Work to be completed>
Look below for the line with "overflow:hidden;". Retype it and every line after it to the end, exactly, but leave out the pictures.

[Front-end code change data]
= Beginning of Section =

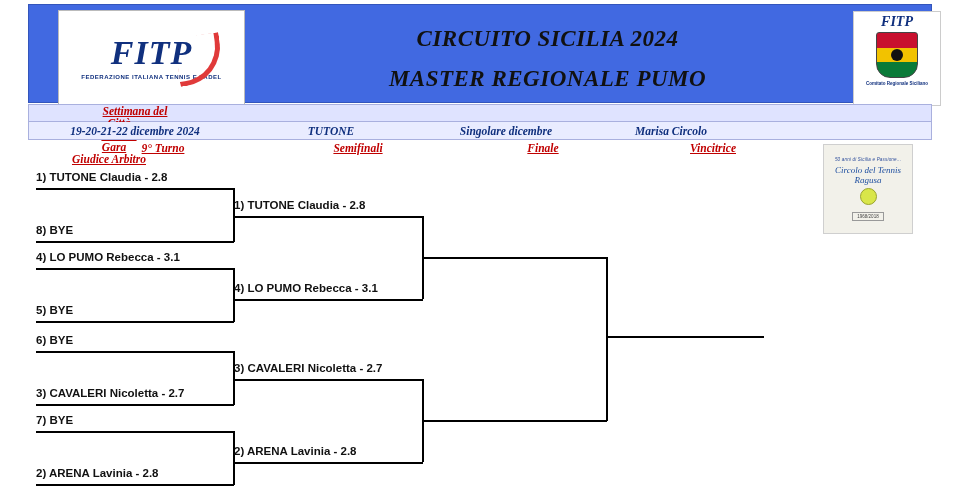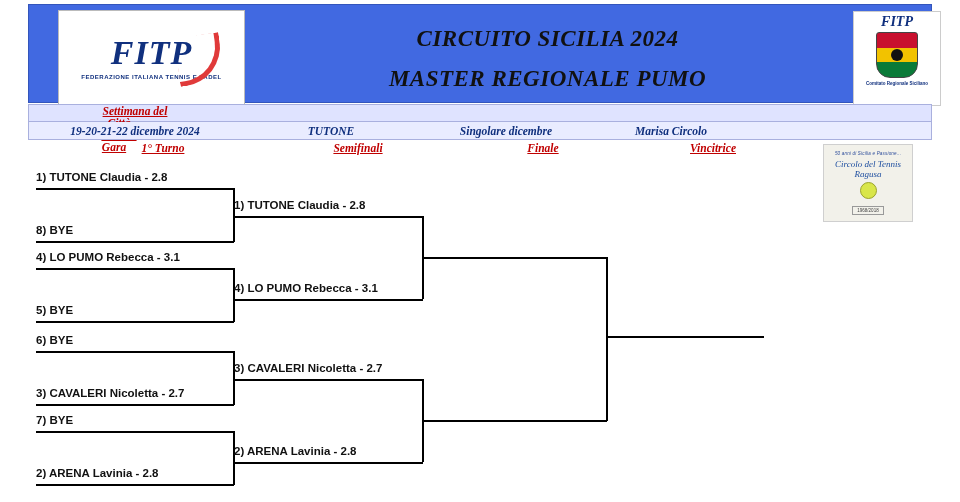--- a/index.html
+++ b/index.html
@@ -172,7 +172,7 @@
   </div>
 
   <div class="rounds">
-    <div class="round-lbl rl1">1° Turno</div>
+    <div class="round-lbl rl1">9° Turno</div>
     <div class="round-lbl rl2">Semifinali</div>
     <div class="round-lbl rl3">Finale</div>
     <div class="round-lbl rl4">Vincitrice</div>

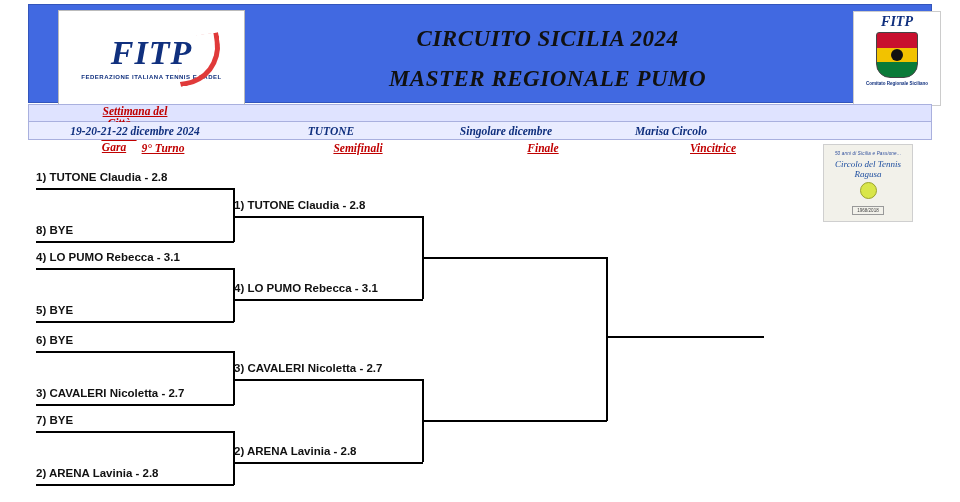--- a/index.html
+++ b/index.html
@@ -162,6 +162,7 @@
       <div class="info-cell c2">Città</div>
       <div class="info-cell c3">Circolo</div>
       <div class="info-cell c4">Gara</div>
+      <div class="info-cell c5">Giudice Arbitro</div>
     </div>
     <div class="info-row r2">
       <div class="info-cell c1">19-20-21-22 dicembre 2024</div>

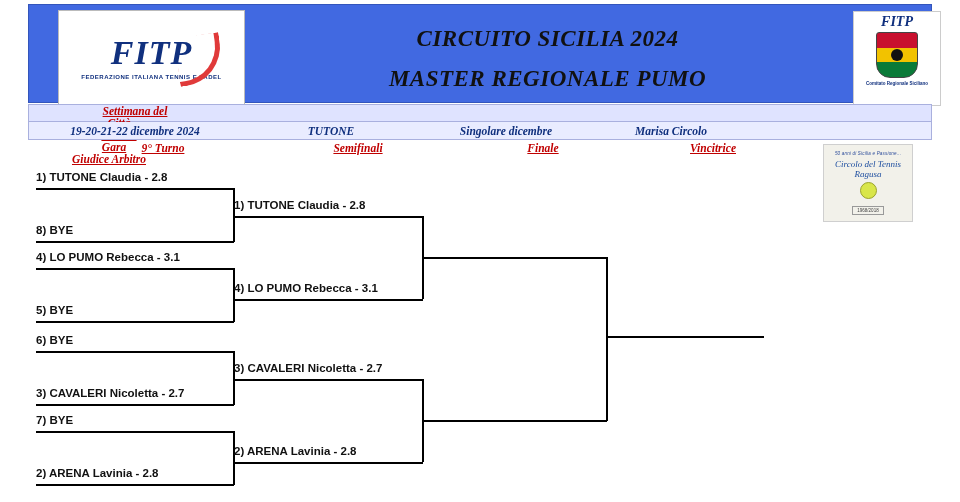--- a/index.html
+++ b/index.html
@@ -108,7 +108,7 @@
 
   
   .club-logo{
-    position:absolute;left:823px;top:144px;width:90px;height:78px;
+    position:absolute;left:823px;top:144px;width:90px;height:90px;
     background:#f2f1ea;border:1px solid #cfcfcf;box-sizing:border-box;
     display:flex;flex-direction:column;align-items:center;justify-content:center;
   }

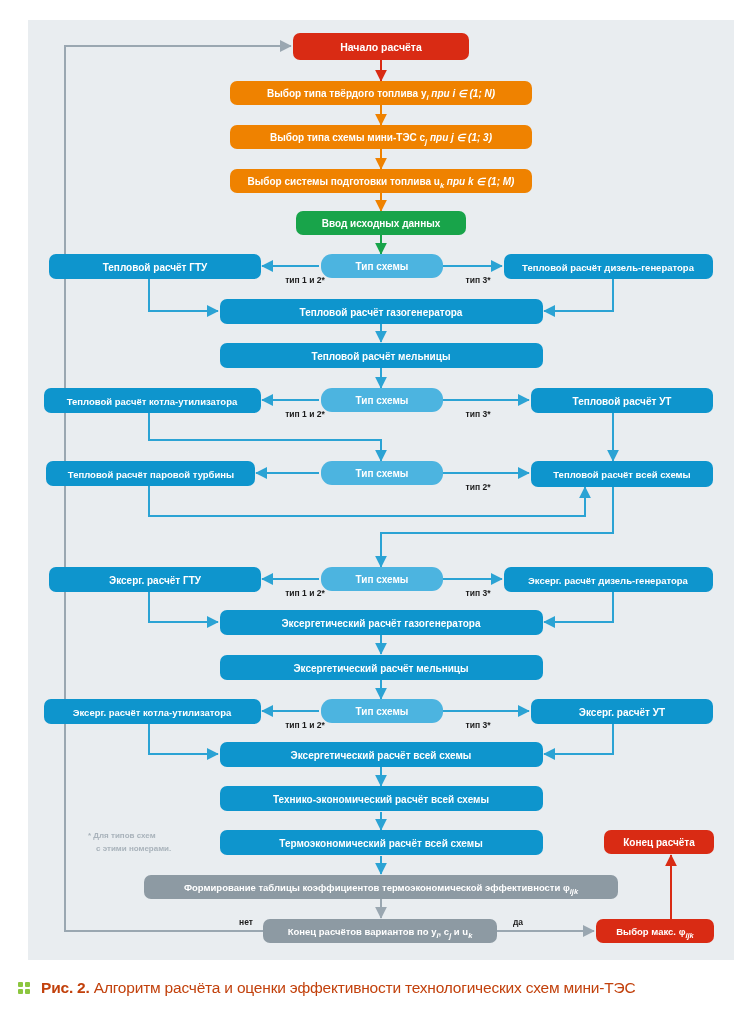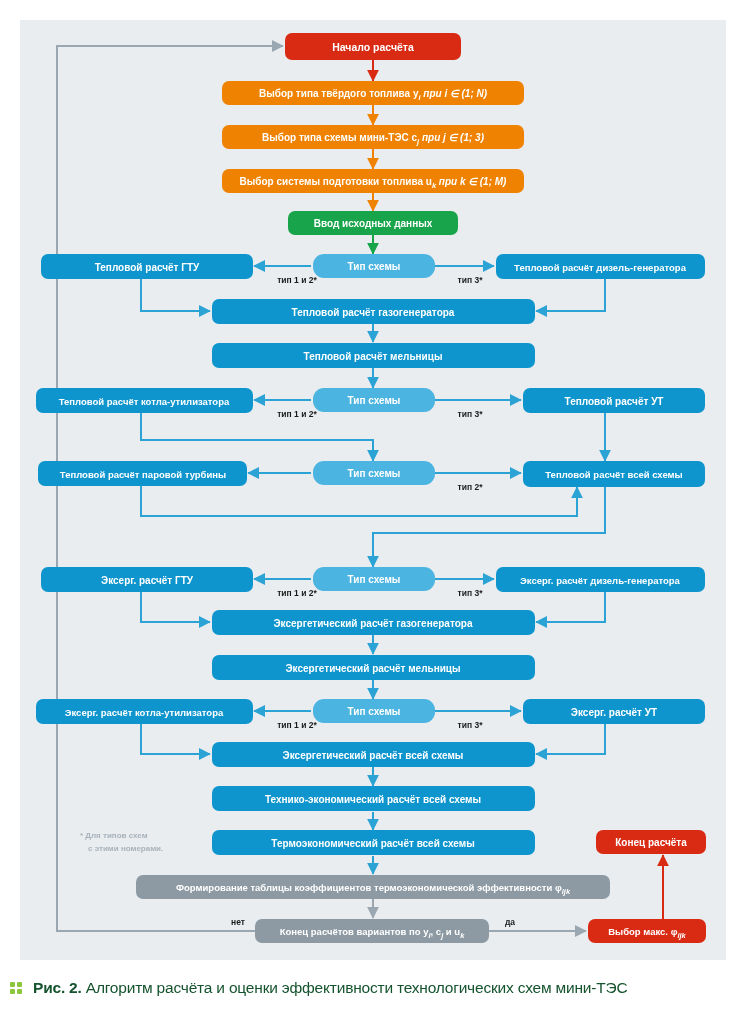--- a/index.html
+++ b/index.html
@@ -9,7 +9,7 @@
     font-family:"Liberation Sans", sans-serif;
     overflow:hidden;
   }
-  #root{position:relative;width:640px;height:1010px;}
+  #root{position:relative;width:640px;height:1010px;margin-left:8px;}
   #canvas{position:absolute;left:0;top:0;}
   .caption-wrap{
     position:absolute;left:0;top:965px;width:746px;height:45px;

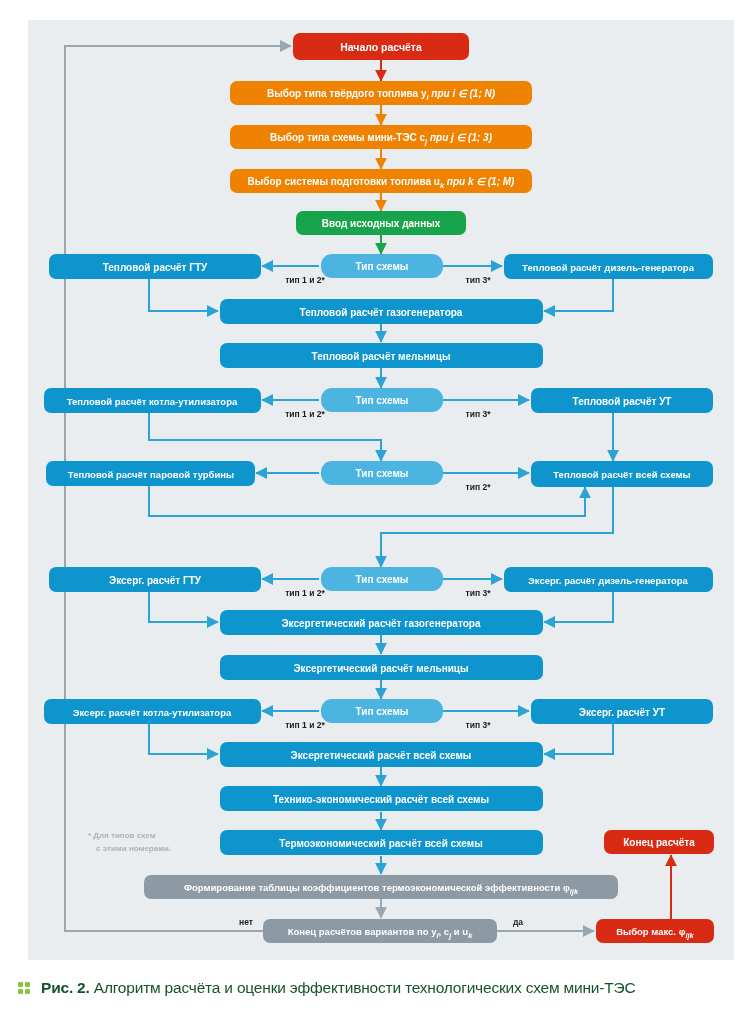--- a/index.html
+++ b/index.html
@@ -26,7 +26,7 @@
   .cap-icon i:nth-child(2){left:7px;top:1px;}
   .cap-icon i:nth-child(3){left:0;top:8px;}
   .cap-icon i:nth-child(4){left:7px;top:8px;}
-  .cap-text{font-size:15.5px;color:#14532d;letter-spacing:-0.2px;white-space:nowrap;}
+  .cap-text{font-size:15.5px;color:#c2410c;letter-spacing:-0.2px;white-space:nowrap;}
   .cap-text b{font-weight:bold;}
   text{font-family:"Liberation Sans", sans-serif;}
   .bx{font-weight:bold;fill:#ffffff;}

= End of Section =

Solution to this task>
     overflow:hidden;
   }
-  #root{position:relative;width:640px;height:1010px;}
+  #root{position:relative;width:640px;height:1010px;margin-left:8px;}
   #canvas{position:absolute;left:0;top:0;}
   .caption-wrap{
     position:absolute;left:0;top:965px;width:746px;height:45px;

--- a/index.html
+++ b/index.html
@@ -26,7 +26,7 @@
   .cap-icon i:nth-child(2){left:7px;top:1px;}
   .cap-icon i:nth-child(3){left:0;top:8px;}
   .cap-icon i:nth-child(4){left:7px;top:8px;}
-  .cap-text{font-size:15.5px;color:#14532d;letter-spacing:-0.2px;white-space:nowrap;}
+  .cap-text{font-size:15.5px;color:#c2410c;letter-spacing:-0.2px;white-space:nowrap;}
   .cap-text b{font-weight:bold;}
   text{font-family:"Liberation Sans", sans-serif;}
   .bx{font-weight:bold;fill:#ffffff;}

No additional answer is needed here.